• [WORK REQUEST] Beginning with the line that holds "shipping: 0.00 -> 82.99", please retype each line through the end of the listing below, both ends included, and nothing more.

• [INFORMATION SUPPLIED]
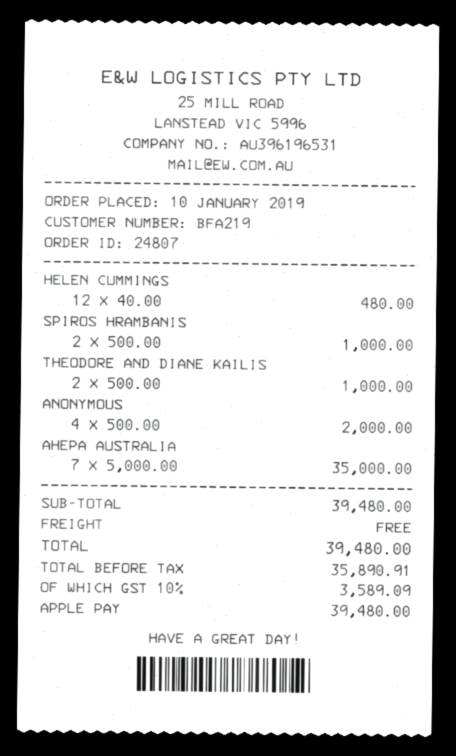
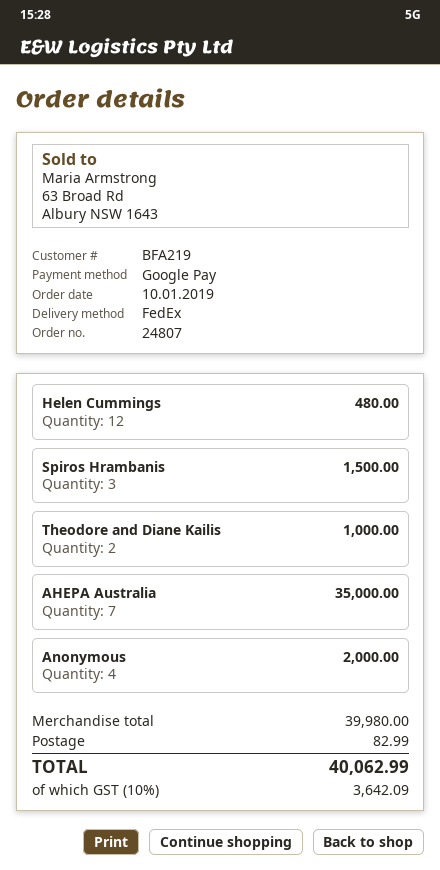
payment method: Apple Pay -> Google Pay
SPIROS HRAMBANIS: 2 for 1000.00 -> 3 for 1500.00
subtotal: 39480.00 -> 39980.00
shipping: 0.00 -> 82.99
tax: 10% = 3589.09 -> 10% = 3642.09
total: 39480.00 -> 40062.99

• [EXERCISE SOLUTION]
shipping: 0.00 -> 82.99
tax: 10% = 3589.09 -> 10% = 3642.09
total: 39480.00 -> 40062.99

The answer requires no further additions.